Table of Contents
Access the High Performance Computing Environment
Accessing the High Performance Computing Environment
If working in high performance computing environment is new to you, we would recommend you attend SciNet workshops to learn more, especially their Intro to SciNet/Niagara/Mist workshop (run periodically) or watch a recording of a previous session.
But here are some steps to get your started:
- To access the environment from a Windows machine, you will need an SSH client. We would recommend MobaXterm, and we will be using it in our tutorial examples
- Once you have installed MobaXterm, start it up
- From the Session menu, select New Session
- Select SSH from the top left
- For the remote host, use this format <computecanadausername>@niagara.scinet.utoronto.ca, substituting in your Compute Canada account username. For example, doej@niagara.scinet.utoronto.ca
- Click on the Advanced SSH settings tab below
- For SSH-browser type, select SCP (enhanced speed)

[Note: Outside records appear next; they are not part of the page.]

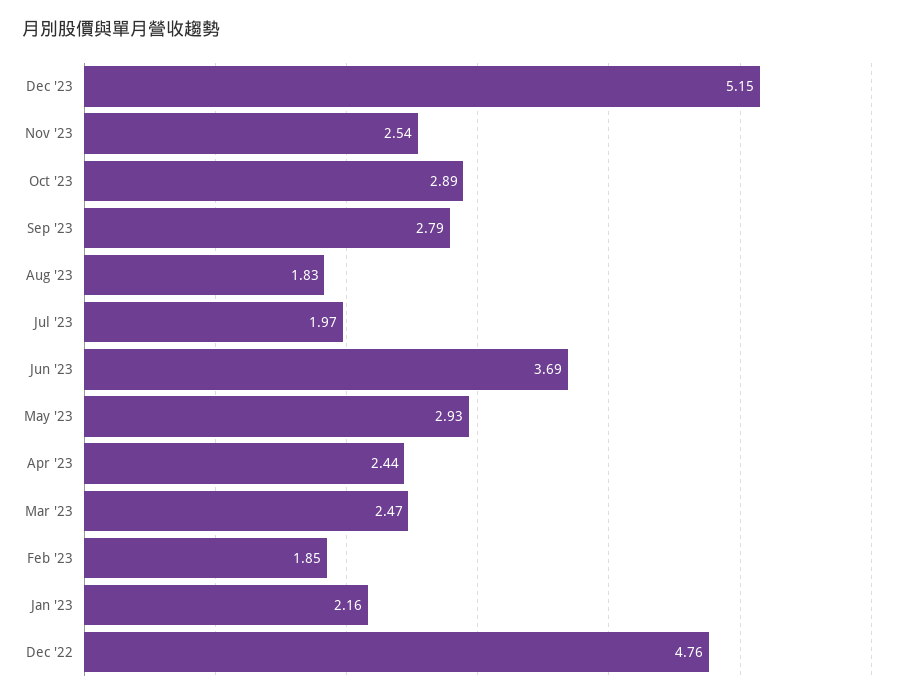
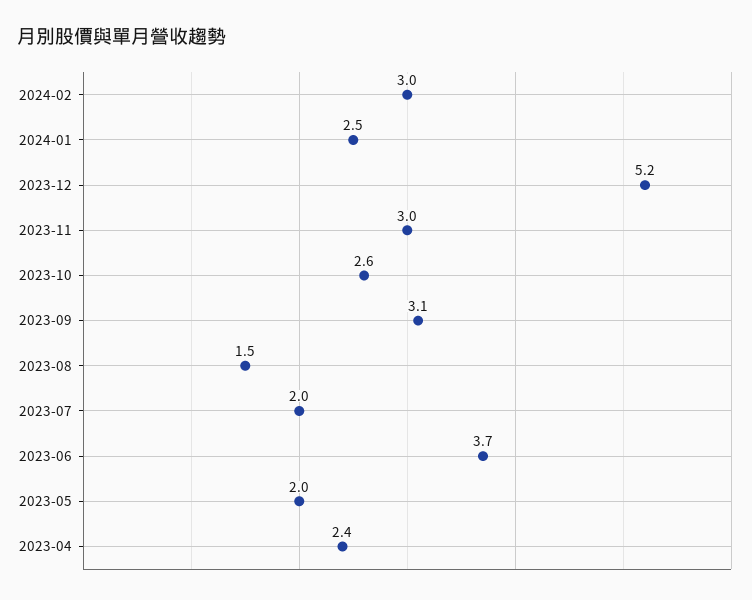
Nov '23: 2.54 -> 3
Oct '23: 2.89 -> 2.6
Sep '23: 2.79 -> 3.1
Aug '23: 1.83 -> 1.5
May '23: 2.93 -> 2
Mar '23: 2.47 -> none
Feb '23: 1.85 -> none
Jan '23: 2.16 -> none
Dec '22: 4.76 -> none
2024-02: none -> 3
2024-01: none -> 2.5

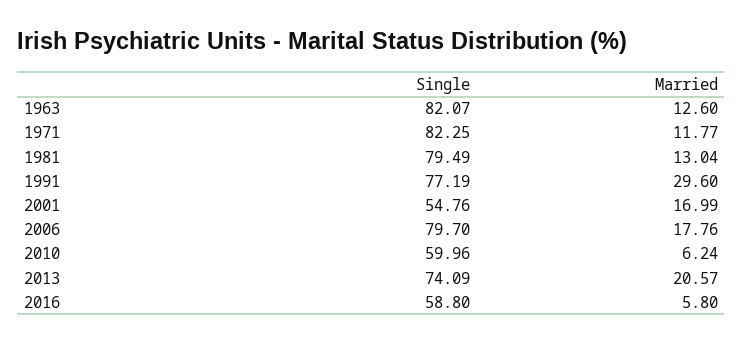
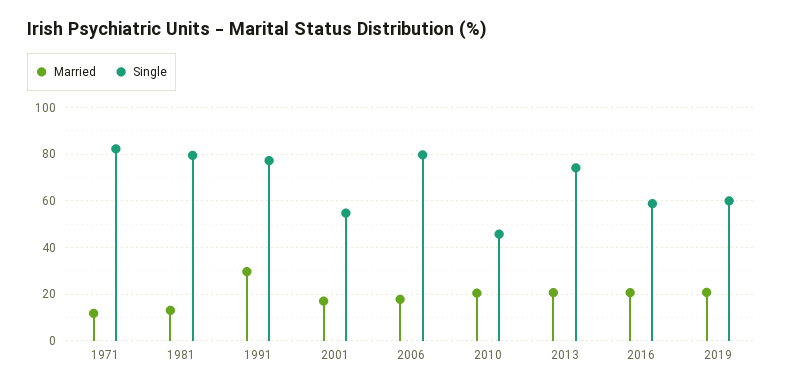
Single, 1963: 82.07 -> none
Married, 1963: 12.6 -> none
Single, 2010: 59.96 -> 45
Married, 2010: 6.24 -> 20
Married, 2016: 5.8 -> 20
Married, 2019: none -> 20
Single, 2019: none -> 60

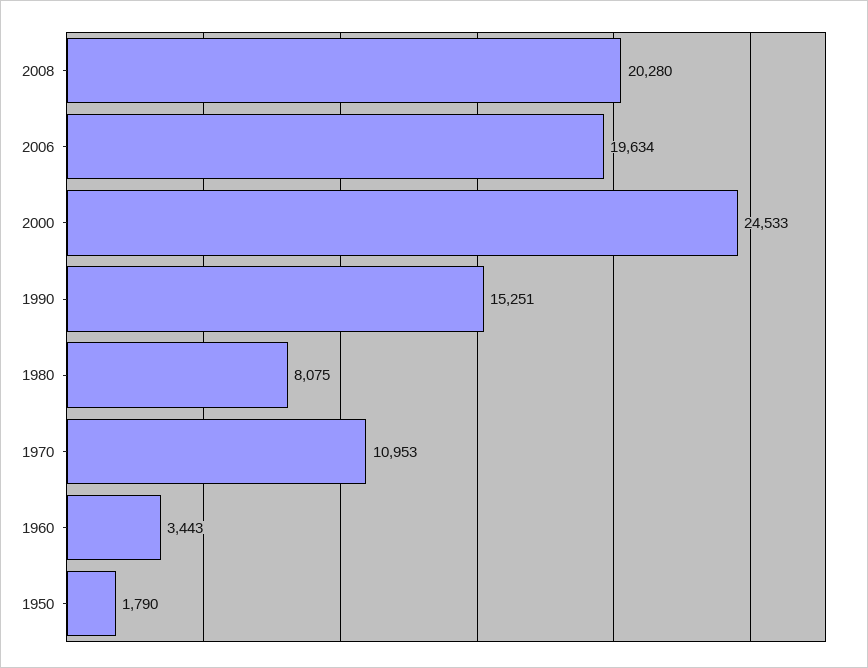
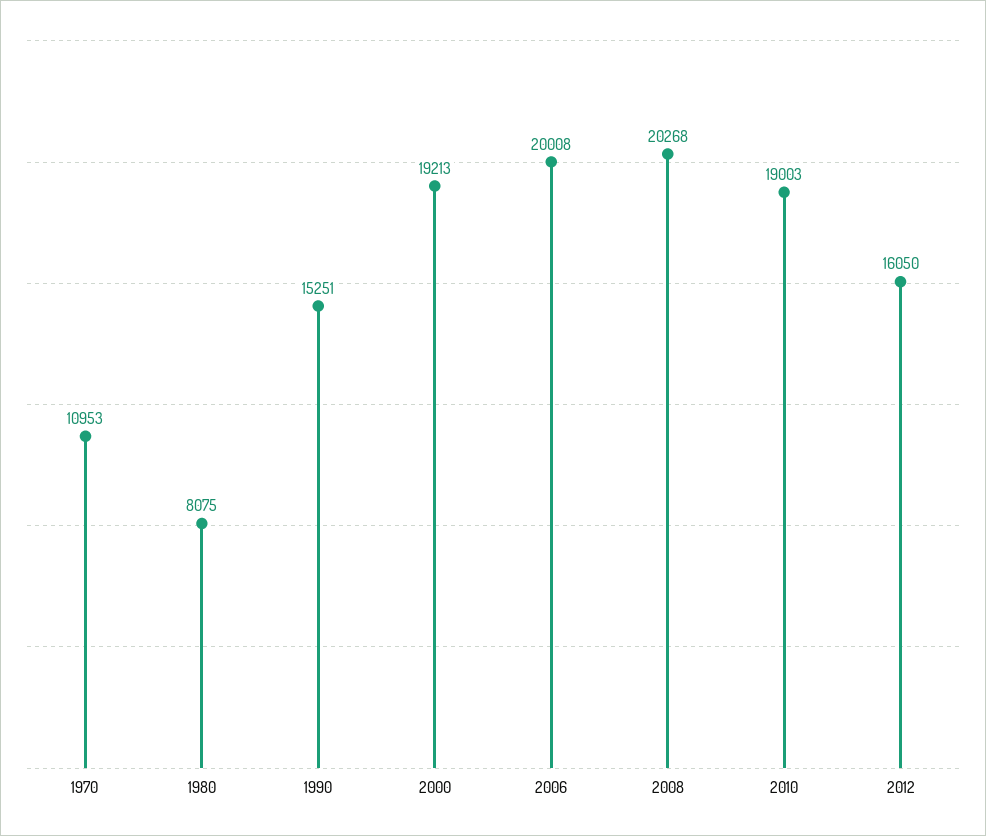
2008: 20280 -> 20268
2006: 19634 -> 20008
2000: 24533 -> 19213
1960: 3443 -> none
1950: 1790 -> none
2010: none -> 19003
2012: none -> 16050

- Put a checkmark next to Use private key. Click on the blue page icon to browse to the private key you setup when creating your public key for your Compute Canada account
- Then click on OK to connect
- Enter in your Compute Canada account password
- You are now connected to the server
- To log out, type
exit
and press Enter. Then press Enter again to close the tab
Query the Database via SQL
If SQL is a new concept for you, we would first suggest you learn the basics through a tutorial, such as this one from Tutorial Republic. You may also want to explore the PostgreSQL documentation to help you with your work.

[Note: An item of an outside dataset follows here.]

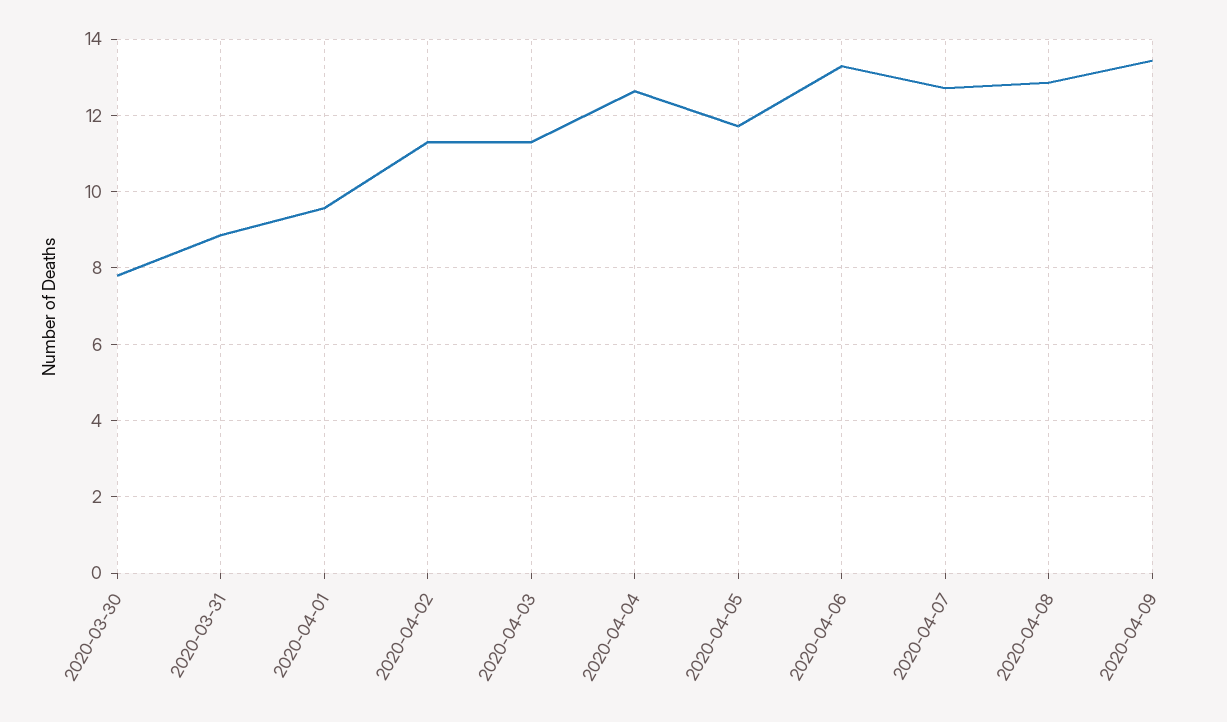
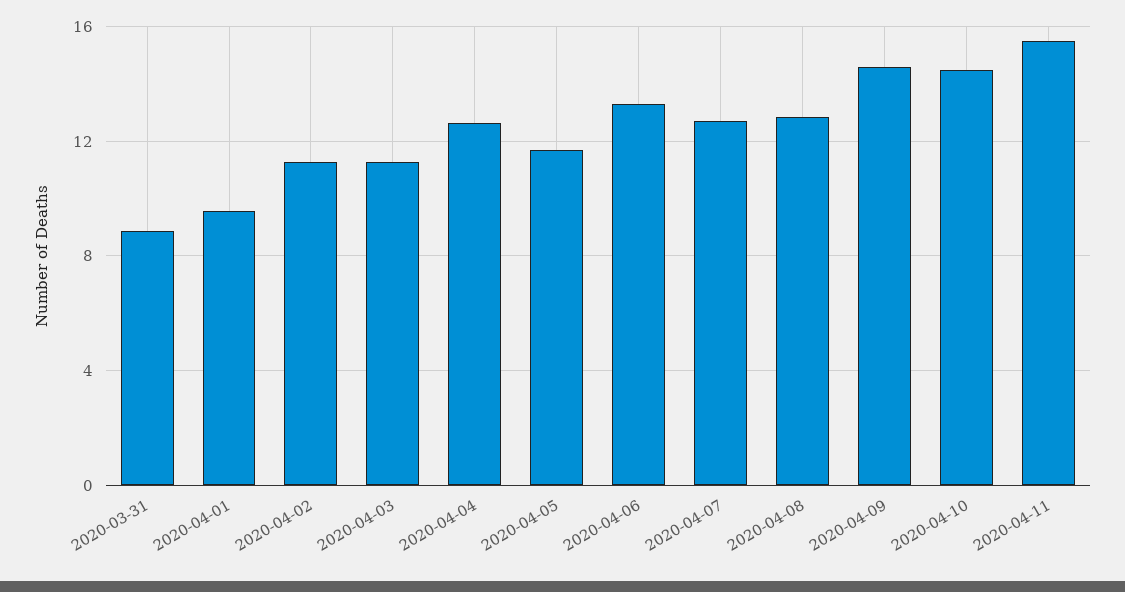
2020-03-30: 7.8 -> none
2020-04-09: 13.4 -> 14.5
2020-04-10: none -> 14.5
2020-04-11: none -> 15.5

- Once logged in as described earlier, at the prompt, type
module load postgresql
(and press Enter after this and any commands you type into the command prompt going forward)- Note there will be no visible change or messages after running some of these commands
- Type
psql -d cipo
to start up the command-line interface to PostgreSQL and be able to query the Canadian Intellectual Property Office (CIPO) Patent Database - Type
\?
for help with psql commands (whenever you see “—More—” at the bottom of the screen, press the space bar to page through the information) - Let’s try a few of these psql commands. Type
\x
to have a nicer expanded display of the outputs/results - Type
\dt
to see a list of all the tables available to you. To learn more about these tables, you can also consult the documentation - You can type \d <tablename> to display columns for a particular table. Type
\d title
to see all the columns for the title table, for example - Once you have a better understanding of the database’s organization into tables, you can type SQL statements ending with a semi-colon to query the database and see the results. Remember, you can page through results with the spacebar
- Before you begin, you might want to type
\h
for help with SQL commands. This will list all of the SQL commands available. If you want to learn more about a particular command, such as SELECT, type\h select
- Let’s try out a few SQL examples relevant to this particular database. If you want to paste these long statements into Terminal, you can copy them directly from our code snippets.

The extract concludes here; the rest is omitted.